Paradoxical or not, from a purely logical point of view, the stochastic response observed by Stern and co‐workers seems to be the only way a cell could successfully confront unknown and unpredictable challenges. Conceivably, the cells respond to such challenges by randomly and substantially perturbing a large portion of the transcriptome. The pressure then acts as a selective factor, favoring adequate variants of the response. The solutions are likely to be numerous for relatively mild challenges but much more difficult to come up with in the cases of a severe pressure.
Thus, a new paradigm of cellular adaptation seems to be emerging, one in which stochasticity and neutrality play a much greater role than previously suspected.
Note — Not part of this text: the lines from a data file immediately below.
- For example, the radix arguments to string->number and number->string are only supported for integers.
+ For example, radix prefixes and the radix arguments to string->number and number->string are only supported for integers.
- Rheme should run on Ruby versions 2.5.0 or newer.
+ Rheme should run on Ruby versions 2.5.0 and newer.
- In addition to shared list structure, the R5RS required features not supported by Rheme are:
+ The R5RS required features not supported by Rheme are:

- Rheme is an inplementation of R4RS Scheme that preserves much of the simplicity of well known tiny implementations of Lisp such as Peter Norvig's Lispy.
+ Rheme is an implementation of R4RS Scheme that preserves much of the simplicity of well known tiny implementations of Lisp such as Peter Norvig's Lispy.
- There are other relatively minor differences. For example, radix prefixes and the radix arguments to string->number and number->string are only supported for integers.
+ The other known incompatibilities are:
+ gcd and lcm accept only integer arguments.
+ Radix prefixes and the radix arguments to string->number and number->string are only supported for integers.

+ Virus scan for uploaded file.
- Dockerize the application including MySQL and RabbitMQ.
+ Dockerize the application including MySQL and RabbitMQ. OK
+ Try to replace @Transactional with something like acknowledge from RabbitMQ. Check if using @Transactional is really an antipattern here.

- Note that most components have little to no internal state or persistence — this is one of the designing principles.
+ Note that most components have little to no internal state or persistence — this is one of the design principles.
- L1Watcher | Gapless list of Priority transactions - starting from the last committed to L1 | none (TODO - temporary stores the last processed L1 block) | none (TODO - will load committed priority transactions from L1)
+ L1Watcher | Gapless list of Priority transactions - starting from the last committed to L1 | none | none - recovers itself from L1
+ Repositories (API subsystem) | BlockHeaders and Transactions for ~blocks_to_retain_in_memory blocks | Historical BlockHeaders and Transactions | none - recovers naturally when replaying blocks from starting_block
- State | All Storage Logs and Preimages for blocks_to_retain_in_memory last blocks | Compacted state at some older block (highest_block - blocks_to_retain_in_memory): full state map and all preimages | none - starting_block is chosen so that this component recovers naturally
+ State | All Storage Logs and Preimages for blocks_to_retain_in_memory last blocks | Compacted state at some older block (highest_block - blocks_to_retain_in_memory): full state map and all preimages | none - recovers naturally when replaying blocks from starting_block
Of course, the most interesting and important questions remain. Suffice it to mention two of these questions: (i) are the modes of response to new and ‘familiar’ challenges, indeed, substantially different, the former dominated by stochasticity and the latter deterministically dictated by adaptation? and (ii) what are the underlying mechanisms of the adaptive transcriptional response, in particular, are there master regulators that mediate the response to diverse cues?